Each year, Paul Brinkman, associate vice president for budget and planning, presents the annual report on the faculty makeup by category, otherwise known as the faculty complement. In addition to data on the faculty headcount as of Fall 2009, the report includes a comparison with previous years, and student credit hours by type of faculty. This information is important because, over time, as the faculty changes from tenure-track to more part time, or moves in the other direction, those shifts affect how departments are funded. More details on faculty can be found online at  Statistical Summary Report.

A new place for lunch

University Pharmacy, one of the businesses in our University neighborhood, located at 1320 East 200 South, now offers food in its new back-corner deli between 9 a.m. and 7 p.m., Monday through Friday, and 9 a.m. to 5 p.m. Saturdays. Closed Sundays. The menu includes reasonably priced homemade soups, chili, sandwiches, and salads as well as milkshakes and beverages (including mochas, lattes, and espressos). Its sparkly red, retro counter has eight shiny red stools—soda-fountain style. There’s also one table for four. Take a short cut through the alley. The deli is just inside the pharmacy’s back door. Call 801-582-7624 for more information.

New book by U prof

U history professor Colleen McDannell’s new book,  The Spirit of Vatican II: A History of Catholic Reform in America, explores how Vatican II brought a new tone of openness to American Catholics.  McDannell teaches classes on American religions in the Department of History and currently holds the Sterling McMurrin Chair in Religious Studies. Read more about McDannell and her new book in an online article by Kristen Moulton in The Salt Lake Tribune

Update now! Qwest Dex White Pages listings

The deadline to submit changes for the Qwest Dex 2011-2012 Salt Lake City White Pages is April 22, 2011.  The U of U listings on pages 195-197 in the business section of the 2010-2011 White Pages have been cut back to one listing per department. For U of U Health Care listings, see page 197 (listings are subject to approval from the marketing office and will be billed to your department).  The charge is $6/month per listing line.  All changes should be made online.  If you have no changes, there is no need to submit the form. The Dex One representative will be contacting departments directly about current Yellow Pages listings. If you wish to advertise in the Yellow Pages, contact Beckie Penman or call her at 801-284-5055. Questions?  Contact Robin Horton at 801-585-7205 for University of Utah listings.  Contact Allyson Tanner at 801-581-3879 for University of Utah Health Care listings.

SOLD OUT!
HCI offers skin cancer screening

Sun-safe behavior and early detection are key steps to preventing skin cancer, including melanoma, the deadliest form of the disease. To help Utah residents find skin cancers early, Huntsman Cancer Institute (HCI) will hold a free skin cancer screening clinic Saturday, April 9, 2011 from 9 a.m. to 3 p.m. Appointments must be made in advance. For a reservation, call the Huntsman Cancer Learning Center toll-free at 888-424-2100, appointments fill quickly.

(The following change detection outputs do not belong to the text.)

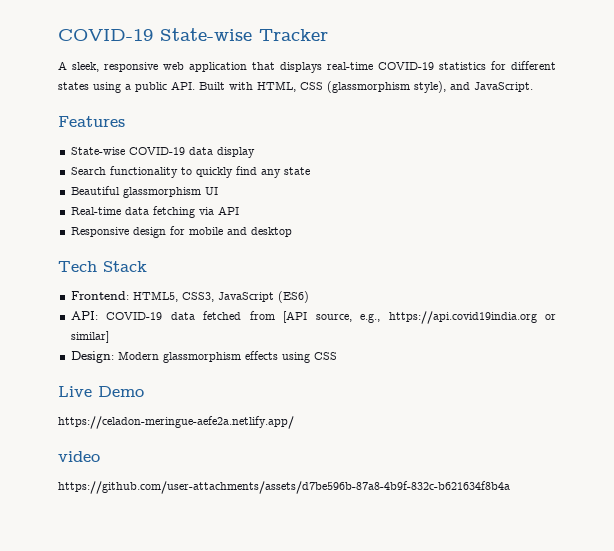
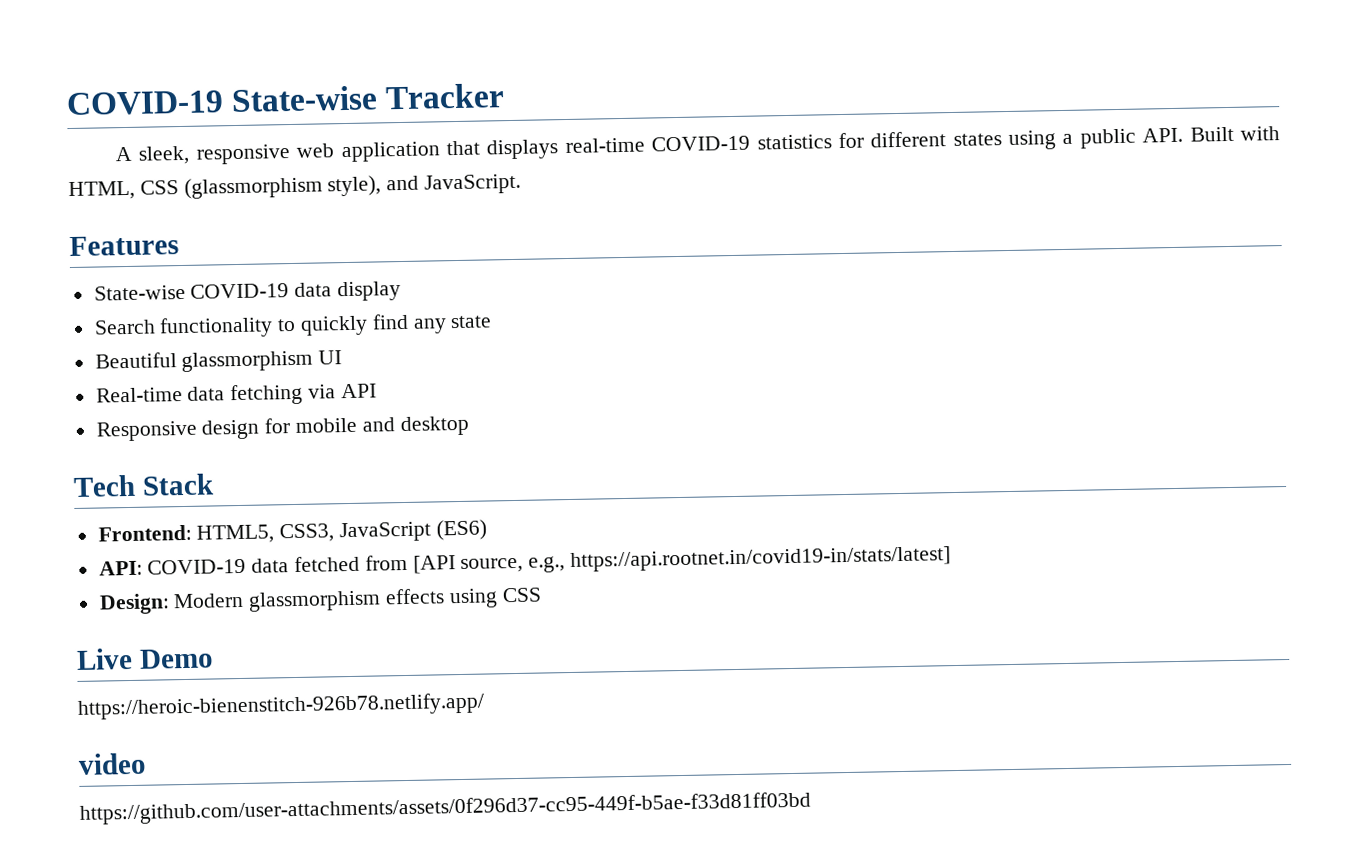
- API: COVID-19 data fetched from [API source, e.g., https://api.covid19india.org or similar]
+ API: COVID-19 data fetched from [API source, e.g., https://api.rootnet.in/covid19-in/stats/latest]
- https://celadon-meringue-aefe2a.netlify.app/
+ https://heroic-bienenstitch-926b78.netlify.app/
- https://github.com/user-attachments/assets/d7be596b-87a8-4b9f-832c-b621634f8b4a
+ https://github.com/user-attachments/assets/0f296d37-cc95-449f-b5ae-f33d81ff03bd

Call for study participants

 WANTED: ADOLESCENTS WITH MAJOR DEPRESSION

The Brain Institute is conducting an IRB-approved study for depressed females, ages 13-18, with Major Depressive Disorder who are taking Prozac or Lexapro, but are not feeling better. Subjects will be treated with the nutritional supplement, creatine, and will participate in eight study visits, including two MRI scans of their brain, over 10 weeks. Participants will be compensated for their time. For more information, please contact Kristen DelMastro or call 801-587-1549.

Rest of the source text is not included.